After the war, the price of horses dropped dramatically as gas-powered motor vehicles replaced horses as people's preferred mode of transportation. Soon, the only significant demand for horses was for canned meat sold overseas and for chicken feed in the United States. However, Brown kept his large herds and retained the numerous employees it took to keep care of his herds. This drained away his resources over the next decade. By 1931, he was almost bankrupt. At that point, he cut his workforce down to five employees, but it was too late to recover financially. In 1932, he had to mortgage his property. His financial collapse was hastened by large-scale horse rustling that went unchecked because his horses ran wild across a huge empty desert area and he did not have enough employees to oversee his stock.

== Later life ==

In 1935, Brown sold his last property holding and remaining livestock for a small amount of money to the Wool Grower Credit Corporation of Portland in lieu of foreclosure. He moved to the Methodist Old People's Home in Salem. Brown had financed the construction of the Methodist home in 1923, one of his many philanthropic gifts to institutions affiliated with the Methodist Church. He remained a bachelor all his life. Brown died of a heart attack at the Methodist home on 11 January 1941. He was buried in the Brown family plot at the Zion Memorial Park cemetery in Canby.

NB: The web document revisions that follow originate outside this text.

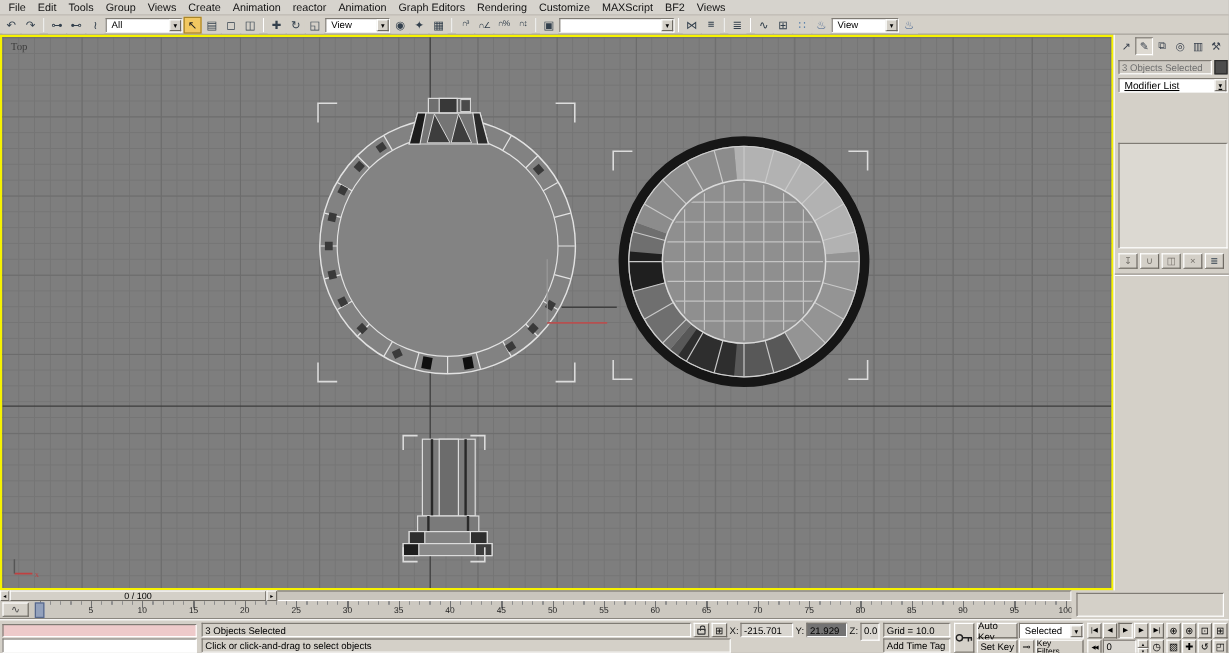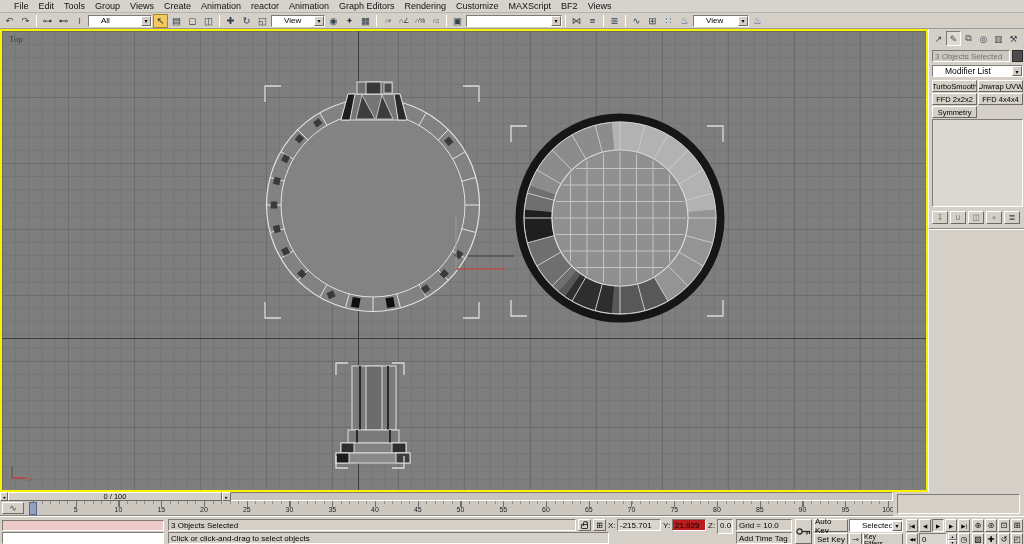--- a/index.html
+++ b/index.html
@@ -8,7 +8,7 @@
   .abs { position:absolute; }
   .sunken { border:1px solid; border-color:#7f7b74 #ffffff #ffffff #7f7b74; }
   
-  #menubar { left:0; top:0; width:1024px; height:13px; background:#d6d3cd; border-bottom:1px solid #b8b4ac; display:flex; align-items:center; padding-left:9px; }
+  #menubar { left:0; top:0; width:1024px; height:13px; background:#d6d3cd; border-bottom:1px solid #b8b4ac; display:flex; align-items:center; padding-left:2px; }
   .menu-item { padding:0 5px; font-size:9px; color:#111; cursor:default; }
   
   #toolbar { left:0; top:13px; width:1024px; height:16px; background:#d4d0c8; border-bottom:1px solid #9d9a93; display:flex; align-items:center; padding-left:2px; gap:1px; }

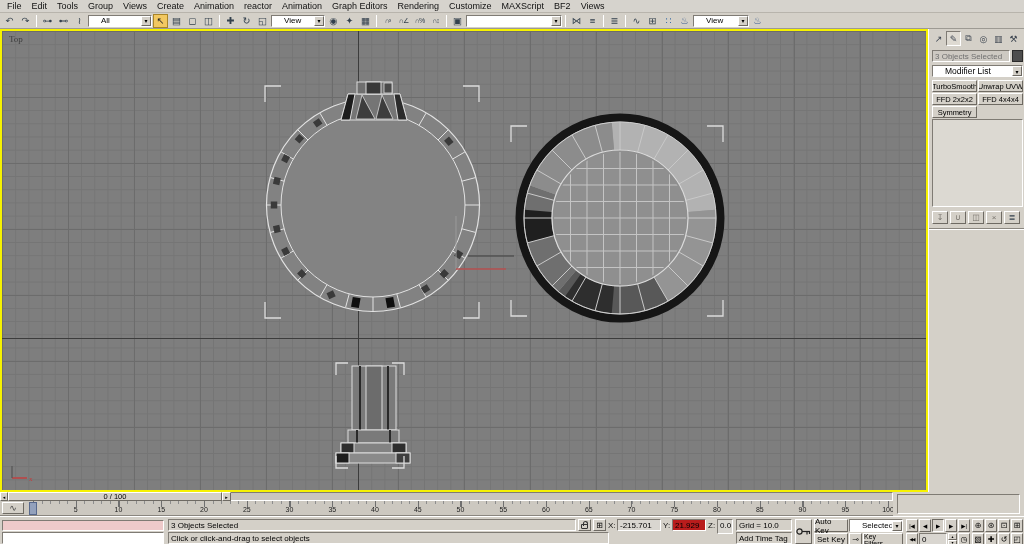--- a/index.html
+++ b/index.html
@@ -17,7 +17,7 @@
   .tbtn.active { background:#f2c861; border:1px solid #a88428; color:#222; }
   .tsep { width:1px; height:12px; background:#9a968f; border-right:1px solid #fff; margin:0 2px; }
   .combo { height:12px; background:#fff; border:1px solid; border-color:#7f7b74 #fff #fff #7f7b74; display:flex; align-items:center; font-size:8px; }
-  .combo .cval { flex:1; padding-left:12px; white-space:nowrap; overflow:hidden; }
+  .combo .cval { flex:1; padding-left:4px; white-space:nowrap; overflow:hidden; }
   .combo .carr { width:10px; height:10px; background:#d4d0c8; border:1px solid; border-color:#fff #6e6a63 #6e6a63 #fff; font-size:6px; display:flex; align-items:center; justify-content:center; }
   
   #viewport-wrap { left:0; top:29px; width:928px; height:463px; background:#f6f200;font-family:Liberation Serif, serif; }

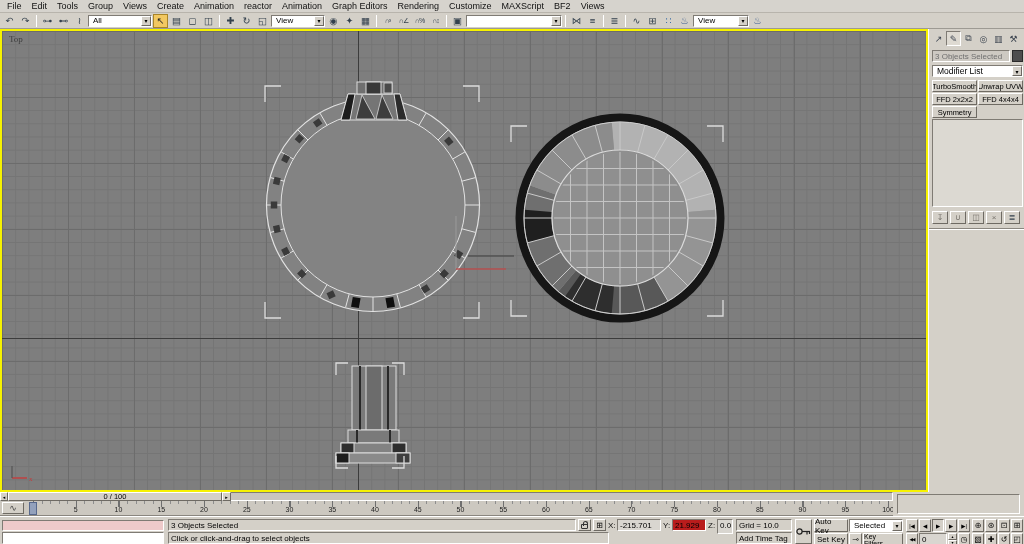--- a/index.html
+++ b/index.html
@@ -37,7 +37,7 @@
   .ptab.active { border:1px solid; border-color:#7f7b74 #fff #fff #7f7b74; background:#dedad2; }
   #pname { left:3px; top:21px; width:78px; height:12px; background:#cdc9c2; font-size:8px; color:#6f6f6f; padding:1px 2px; }
   #pswatch { left:83px; top:21px; width:11px; height:12px; background:#4d4d4d; border:1px solid #2b2b2b; }
-  #pcombo { left:3px; top:36px; width:91px; }
+  #pcombo { left:3px; top:36px; width:91px;text-decoration:underline; }
   .pbtn { height:12px; background:#d4d0c8; border:1px solid; border-color:#fff #6e6a63 #6e6a63 #fff; font-size:7.5px; display:flex; align-items:center; justify-content:center; white-space:nowrap; overflow:hidden; }
   #pbtns { left:3px; top:51px; width:91px; display:grid; grid-template-columns:1fr 1fr; gap:1px; }
   #pstack { left:3px; top:90px; width:91px; height:88px; background:#dcd9d2; }

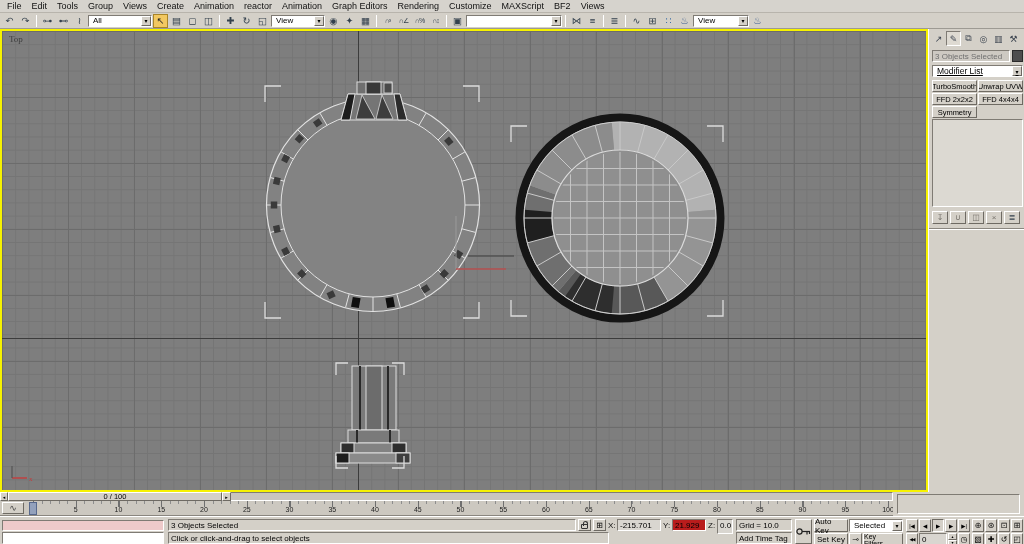--- a/index.html
+++ b/index.html
@@ -241,14 +241,6 @@
   <div id="pcombo" class="abs combo">
     <span class="cval" style="font-size:8.5px">Modifier List</span>
     <span class="carr">▾</span>
-  </div>
-  <div id="pbtns" class="abs">
-    <div class="pbtn">TurboSmooth</div>
-    <div class="pbtn">Unwrap UVW</div>
-    <div class="pbtn">FFD 2x2x2</div>
-    <div class="pbtn">FFD 4x4x4</div>
-    <div class="pbtn">Symmetry</div>
-    <div></div>
   </div>
   <div id="pstack" class="abs sunken"></div>
   <div id="pstackctl" class="abs">

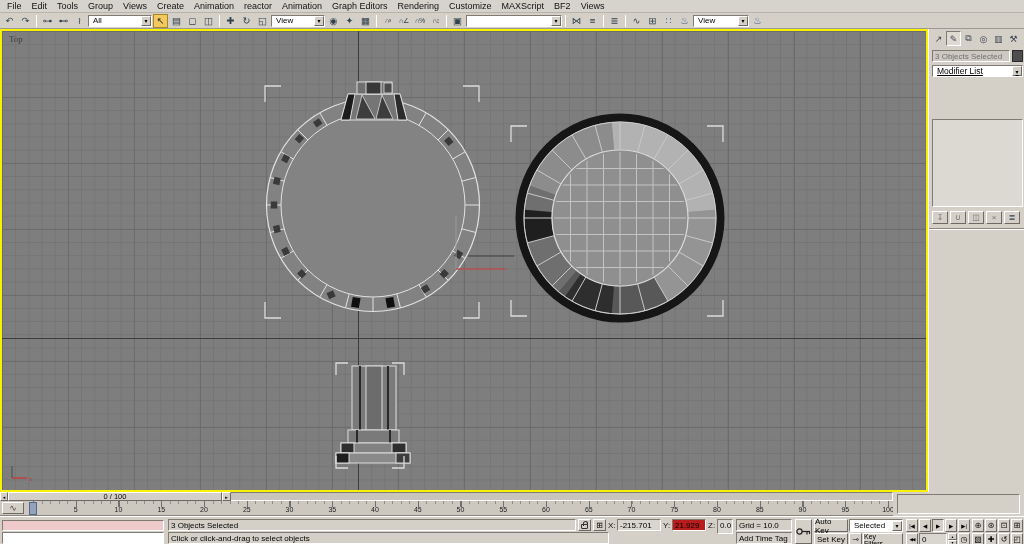--- a/index.html
+++ b/index.html
@@ -304,7 +304,7 @@
   <span class="slabel" style="left:608px;top:4px">X:</span>
   <div class="sfield" style="left:617px;top:2px;width:44px;height:12px;background:#d9d6d0">-215.701</div>
   <span class="slabel" style="left:663px;top:4px">Y:</span>
-  <div class="sfield" style="left:672px;top:2px;width:34px;height:12px;background:#b91c1c">21.929</div>
+  <div class="sfield" style="left:672px;top:2px;width:34px;height:12px;background:#737373">21.929</div>
   <span class="slabel" style="left:708px;top:4px">Z:</span>
   <div class="sfield" style="left:717px;top:2px;width:16px;height:15px;background:#d9d6d0">0.0</div>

Today, he is remembered as one of eastern Oregon's most colorful characters. He is also remembered for his generous philanthropic gifts to religious and educational institutions throughout the Pacific Northwest. The exact amount of his charitable gifts is unknown, but it was certainly in the hundreds of thousands of dollars. In an interview with the Oregon Journal newspaper in 1936, Brown pointed out that, "The money I have given away will go on doing good long after I am gone".